Hadi, uzun bir günün ardından eve ilk adım attığınız o ana bir gidelim. Kapıdan girdiniz, kiminizi oldukça dağınık bir manzara karşılıyor olabilir. Bazılarınızın görece daha düzenli bir çerçevesi olabilir. Ancak askılığınıza astığınız montlarınızın düzeni, belki salonunuzda var olan renk tonları, yaşam alanınızı paylaştığınız bitkiler ve daha birçok tasarım elementinin sizin sakinliğiniz ile doğrudan bağlantılı olacağını biliyor muydunuz?

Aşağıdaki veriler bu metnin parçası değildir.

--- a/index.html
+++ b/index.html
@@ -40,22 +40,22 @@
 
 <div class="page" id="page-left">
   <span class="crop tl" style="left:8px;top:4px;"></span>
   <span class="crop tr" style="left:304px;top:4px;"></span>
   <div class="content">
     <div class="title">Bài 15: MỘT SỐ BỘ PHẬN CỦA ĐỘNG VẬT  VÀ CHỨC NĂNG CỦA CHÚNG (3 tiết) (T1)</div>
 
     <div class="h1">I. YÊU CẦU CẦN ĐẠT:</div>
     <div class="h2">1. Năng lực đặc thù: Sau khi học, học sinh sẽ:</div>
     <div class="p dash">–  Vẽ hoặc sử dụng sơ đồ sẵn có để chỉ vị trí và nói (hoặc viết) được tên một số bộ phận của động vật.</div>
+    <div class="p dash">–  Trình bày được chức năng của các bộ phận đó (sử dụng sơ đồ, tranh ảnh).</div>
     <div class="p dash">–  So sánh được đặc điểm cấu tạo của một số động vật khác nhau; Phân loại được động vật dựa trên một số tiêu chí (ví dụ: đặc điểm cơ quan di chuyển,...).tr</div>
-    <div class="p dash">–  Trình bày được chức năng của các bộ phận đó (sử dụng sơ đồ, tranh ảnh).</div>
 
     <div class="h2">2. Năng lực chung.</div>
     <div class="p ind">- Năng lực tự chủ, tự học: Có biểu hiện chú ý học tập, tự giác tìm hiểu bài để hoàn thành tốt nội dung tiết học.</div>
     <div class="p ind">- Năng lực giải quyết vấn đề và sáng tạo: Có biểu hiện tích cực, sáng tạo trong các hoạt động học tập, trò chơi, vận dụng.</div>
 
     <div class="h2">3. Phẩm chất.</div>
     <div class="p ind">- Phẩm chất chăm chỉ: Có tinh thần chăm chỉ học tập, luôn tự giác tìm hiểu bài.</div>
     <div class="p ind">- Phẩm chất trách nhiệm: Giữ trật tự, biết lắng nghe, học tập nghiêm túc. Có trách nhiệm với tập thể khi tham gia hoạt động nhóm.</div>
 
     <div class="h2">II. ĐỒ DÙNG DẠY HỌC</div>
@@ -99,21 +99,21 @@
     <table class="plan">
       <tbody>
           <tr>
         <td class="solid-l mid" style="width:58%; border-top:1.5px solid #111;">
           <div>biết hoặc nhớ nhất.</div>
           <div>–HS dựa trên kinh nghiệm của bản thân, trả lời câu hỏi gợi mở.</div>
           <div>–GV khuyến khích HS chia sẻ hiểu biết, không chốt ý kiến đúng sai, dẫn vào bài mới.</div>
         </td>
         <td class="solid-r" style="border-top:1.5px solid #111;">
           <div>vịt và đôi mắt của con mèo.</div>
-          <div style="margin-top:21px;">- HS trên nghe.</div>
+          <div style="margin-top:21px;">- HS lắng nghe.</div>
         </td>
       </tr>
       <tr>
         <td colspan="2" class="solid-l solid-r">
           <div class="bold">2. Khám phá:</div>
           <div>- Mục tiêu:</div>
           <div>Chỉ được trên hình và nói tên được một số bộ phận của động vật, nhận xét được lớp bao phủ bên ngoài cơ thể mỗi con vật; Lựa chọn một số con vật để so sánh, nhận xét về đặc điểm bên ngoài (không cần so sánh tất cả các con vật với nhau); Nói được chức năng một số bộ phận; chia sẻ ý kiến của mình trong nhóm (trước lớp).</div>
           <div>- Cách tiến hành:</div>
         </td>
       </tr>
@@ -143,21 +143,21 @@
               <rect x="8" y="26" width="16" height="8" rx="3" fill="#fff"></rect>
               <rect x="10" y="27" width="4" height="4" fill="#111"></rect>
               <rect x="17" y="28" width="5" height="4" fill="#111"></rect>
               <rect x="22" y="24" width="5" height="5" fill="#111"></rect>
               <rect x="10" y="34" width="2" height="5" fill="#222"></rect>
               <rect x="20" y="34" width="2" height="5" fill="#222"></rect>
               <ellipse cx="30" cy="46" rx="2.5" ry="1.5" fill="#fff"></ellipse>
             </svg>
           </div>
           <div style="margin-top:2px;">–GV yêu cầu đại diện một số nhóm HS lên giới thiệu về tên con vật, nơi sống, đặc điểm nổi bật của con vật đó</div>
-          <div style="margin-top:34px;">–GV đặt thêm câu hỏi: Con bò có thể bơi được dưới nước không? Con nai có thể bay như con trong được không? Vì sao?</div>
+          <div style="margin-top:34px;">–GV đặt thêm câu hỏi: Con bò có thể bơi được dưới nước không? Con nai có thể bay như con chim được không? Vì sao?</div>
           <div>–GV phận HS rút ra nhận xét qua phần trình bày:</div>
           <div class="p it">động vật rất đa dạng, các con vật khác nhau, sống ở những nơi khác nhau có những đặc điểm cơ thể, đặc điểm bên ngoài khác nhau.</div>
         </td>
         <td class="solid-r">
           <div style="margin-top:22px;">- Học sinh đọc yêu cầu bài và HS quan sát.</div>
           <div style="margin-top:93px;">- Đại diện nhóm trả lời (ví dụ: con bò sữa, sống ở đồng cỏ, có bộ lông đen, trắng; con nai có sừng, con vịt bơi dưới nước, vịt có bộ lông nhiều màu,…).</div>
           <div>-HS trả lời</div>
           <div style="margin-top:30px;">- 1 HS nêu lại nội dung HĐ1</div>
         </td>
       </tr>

Kökeni 12.yy’ a kadar dayanan Zen felsefesi de işte tam da bundan bahsediyor. “Zen” kısacası küçük ayrıntıların anlama sahip olduğundan bahseder. Zen felsefesi, olan biten ne ise onu olduğu gibi tüm farkındalığı ile yaşamak ve bir diğer olay, konu ya da duruma yine yepyeni, kapsayıcı ve tam bir farkındalıkla geçebilmektir. O halde yaşam alanınıza zen felsefesi ile yaklaşmak, mekanın farkındalığınızı bozmaması olarak da özetlenebilir. Zen felsefesine göre tasarlanmış bir ev, sizin tüm eylemlerinizde farkındalığınızı artıracak ve daha bilinçli bir farkındalık haline geçmenize önayak olacaktır.

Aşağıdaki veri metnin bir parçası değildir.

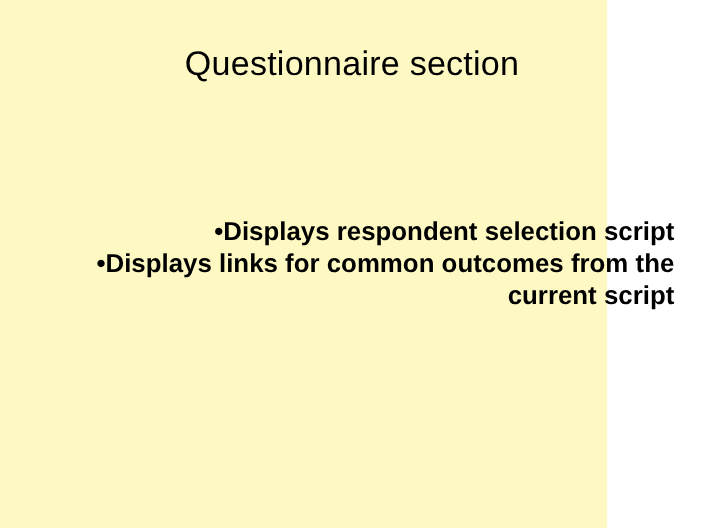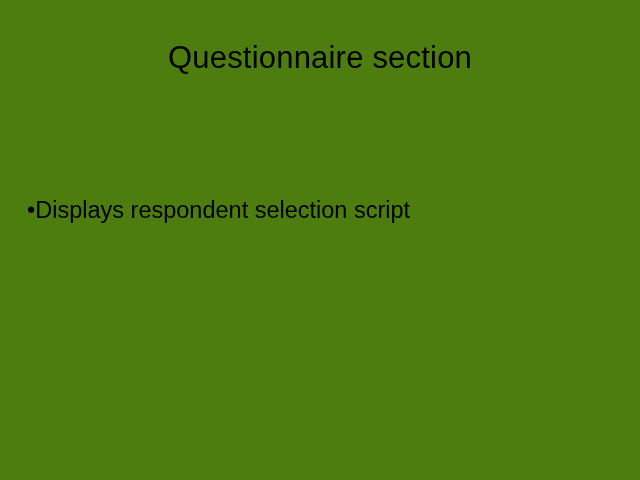--- a/index.html
+++ b/index.html
@@ -11,23 +11,23 @@
     width: 640px;
     height: 480px;
     background: #ffffff;
     font-family: "Liberation Sans", sans-serif;
     color: #000000;
     overflow: hidden;
   }
 
   .slide {
     position: relative;
-    width: 640px;
+    width: 552px;
     height: 480px;
-    background: #4d7c0f;
+    background: #fef9c3;
     box-sizing: border-box;
   }
 
   
   .slide-title {
     position: absolute;
     left: 0;
     top: 38px;
     width: 640px;
     text-align: center;
@@ -42,21 +42,22 @@
 
   
   .slide-body {
     position: absolute;
     left: 27px;
     top: 196px;
     width: 586px;
     font-size: 23.5px;
     line-height: 29px;
     color: #000000;
-    text-align: left;
+    text-align: right;
+    font-weight: bold;
   }
 
   .body-para {
     margin: 0;
     padding: 0;
     text-indent: 0;
   }
 
   .bullet-glyph {
     font-size: 23.5px;
@@ -67,17 +68,18 @@
 <body>
 
 <div class="slide">
 
   <h1 class="slide-title">Questionnaire section</h1>
 
   <div class="slide-body">
 
     <p class="body-para"><span class="bullet-glyph">•</span><span>Displays respondent selection script</span></p>
 
+    <p class="body-para"><span class="bullet-glyph">•</span><span>Displays links for common outcomes from the current script</span></p>
 
 
   </div>
 
 </div>
 
 </body></html>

Peki Zen felsefesine göre bir tasarım bize tam olarak ne anlatıyor?

Öncelikle Zen, minimalist bir yaklaşımı tarifler. Doğal malzemeleri, doğal ışığı ve karmaşadan tamamen sıyrılmış bir sadeliği kullanmayı ön plana çıkarmaktadır. Yani Zen bir ev ortamı, minimalist, görsel olarak dengeli ve aynı zamanda estetik ve dolayısıyla sakin ve rahatlatıcı olmalıdır. Peki hangi yollarla daha Zen bir ev tasarlayabiliriz?

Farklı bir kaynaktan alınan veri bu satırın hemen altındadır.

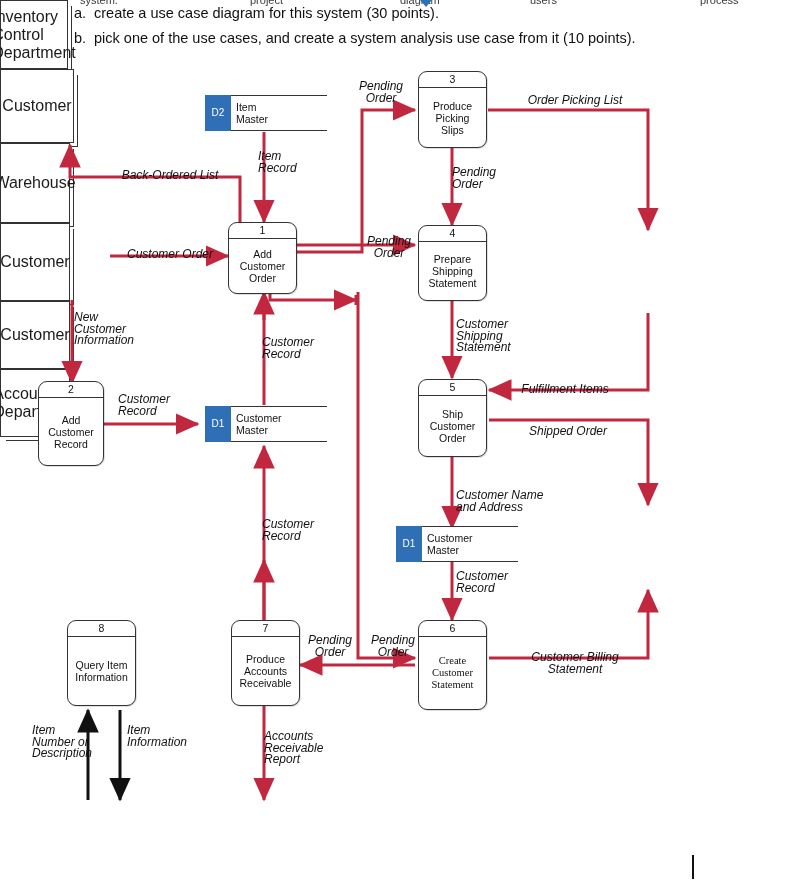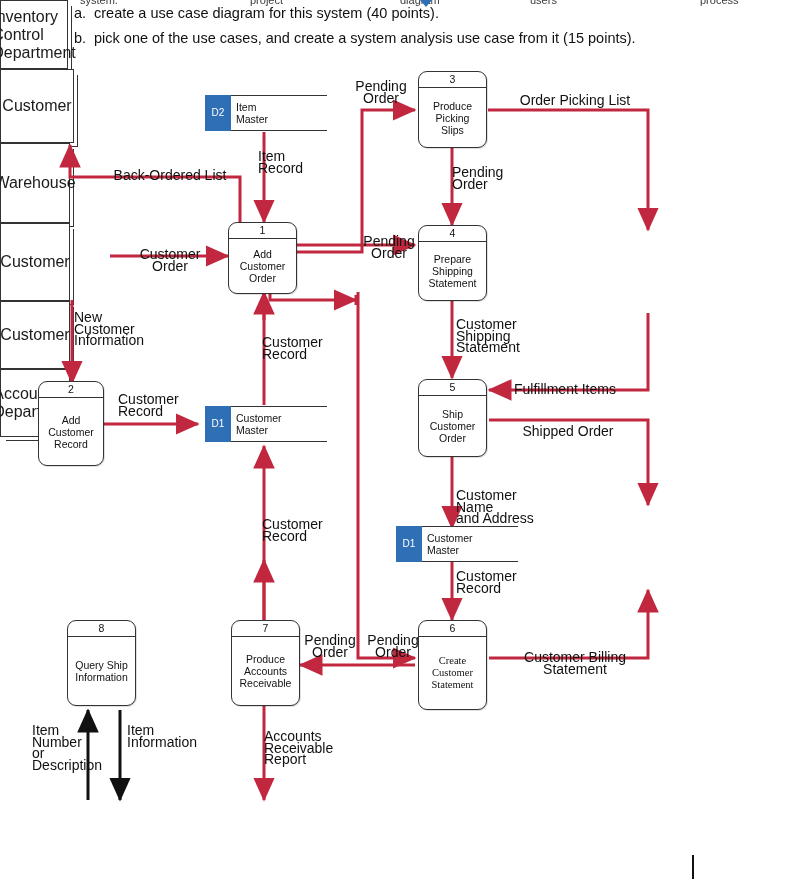--- a/index.html
+++ b/index.html
@@ -132,25 +132,26 @@
     border-bottom: 1px solid #333;
     border-right: 0;
     display: flex;
     align-items: center;
     padding-left: 5px;
     text-align: left;
     background: #fff;
   }
   .flow-label {
     position: absolute;
-    font-size: 14px;
+    font-size: 12px;
     line-height: 11.5px;
     color: #111;
     text-align: center;
     white-space: pre-line;
+    font-style: italic;
   }
   
   #text-cursor {
     position: absolute;
     width: 2px;
     background: #111;
   }
 </style>
 </head>
 <body>
@@ -160,23 +161,23 @@
   <span class="frag" style="left:250px;">project</span>
   <span class="frag" style="left:400px;">diagram</span>
   <span class="frag" style="left:530px;">users</span>
   <span class="frag" style="left:700px;">process</span>
   <div class="bluebox" style="left:14px; width:8px;"></div>
   <div class="bluearrow" style="left:420px;"></div>
 </div>
 
 <div id="question-block">
   <span class="q-marker" style="left:74px; top:5px;">a.</span>
-  <span class="q-line" style="left:94px; top:5px;">create a use case diagram for this system (40 points).</span>
+  <span class="q-line" style="left:94px; top:5px;">create a use case diagram for this system (30 points).</span>
   <span class="q-marker" style="left:74px; top:30px;">b.</span>
-  <span class="q-line" style="left:94px; top:30px;">pick one of the use cases, and create a system analysis use case from it (15 points).</span>
+  <span class="q-line" style="left:94px; top:30px;">pick one of the use cases, and create a system analysis use case from it (10 points).</span>
 </div>
 
 <div id="diagram">
 
   <svg width="812" height="896">
     <defs>
       <marker id="ar-red" markerWidth="9" markerHeight="9" refX="7.5" refY="3.6" orient="auto">
         <path d="M0,0 L8,3.6 L0,7.2 z" fill="#c1283f"></path>
       </marker>
       <marker id="ar-black" markerWidth="9" markerHeight="9" refX="7.5" refY="3.6" orient="auto">
@@ -313,21 +314,21 @@
 
   <div class="process node" style="left:231px; top:620px; width:69px; height:86px;">
     <div class="pnum">7</div>
     <div class="pbody" style="white-space:pre-line;">Produce
 Accounts
 Receivable</div>
   </div>
 
   <div class="process node" style="left:67px; top:620px; width:69px; height:86px;">
     <div class="pnum">8</div>
-    <div class="pbody" style="white-space:pre-line;">Query Ship
+    <div class="pbody" style="white-space:pre-line;">Query Item
 Information</div>
   </div>
 
   <div class="store node" style="left:205px; top:95px; width:122px; height:36px;">
     <div class="tag">D2</div>
     <div class="sbody" style="white-space:pre-line;">Item
 Master</div>
   </div>
 
   <div class="store node" style="left:205px; top:406px; width:122px; height:36px;">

1- Fazlalıklardan kurtulun

Yukarıda bahsettiğim gibi, sizi daha dengeli bir hale getirecek bir ev tasarlamak için öncelikle fazlalıklarınızdan kurtulmanız gerekir. Bunun için işe ev eşyalarınızı kategorize ederek başlayabilirsiniz. Mutfak eşyaları, kıyafetleriniz, ayakkabılarınız, dekoratif objeleriniz, takılarınız, mobilyalar, mobilya aksesuarları, teknolojik aletler ve varsa çocuklarınıza ait eşyalar olmak üzere çalışmanızı kategorilendirin. İşe mutfak eşyalarınızla başlayın. Kullanmadığınız ve muhtemelen de kullanmayacağınız ya da sayıca çok fazla olan aynı kategorideki objenizi bir masanın üzerine yerleştirin ve mutlaka bir parçayı kenara ayırın. Daha sonra da bir ihtiyaç sahibine vermek üzere onunla vedalaşın. Bunu mutfaktaki aynı kategorideki tüm objeleriniz için yapabilirsiniz. (Mesele 5 adet borcam yerine 2-3 adet seçebilirsiniz.)

Kıyafetlerinizi ve ayakkabılarınızı ayıklamak da için de aynı senaryoyu izleyebilirsiniz. Bunun yanı sıra kendinize bir kural geliştirin. Örneğin, geçen kış hiç giymediğiniz eşyaları muhtemelen bu kış da giymeyeceğiniz için onları ayırın ve vedalaşın. Unutmayın bir gün lazım olur diye kenara istiflediğiniz her bir obje, bağ kurduğunuz yeni bir alan yaratır. Bu bağı koparıp özgürleşin. Evinizde istiflediğinizi düşündüğünüz tüm objeler için bunu yapın.

2- Yeşil alan yaratın

Az ve öz sayıda ve akıllıca yerleştirilmiş bitkilerin modunuzu yükseltmesi kaçınılmaz olacaktır. Ancak, bitkileri ne kadar severseniz sevin, 15-20 tane bitkinin ev ortamındaki bakımının zorluğu ve sürekli çürüme  riskine karşılık belki 5 tane uzun ömürlü bitki edinebilirsiniz. (Ancak bu sizin bir tutkunuz ise, bitkileriniz için belki bir balkonda yeni bir alan tasarlayabilirsiniz, ancak iç mekanda fazla sayıda bitkiden uzaklaşmanızı öneririm.) Bunun için çiçekli bitkiler yerine, az bakım gerektiren ve evinizin havasını yenileyen sukulentleri tercih edebilirsiniz.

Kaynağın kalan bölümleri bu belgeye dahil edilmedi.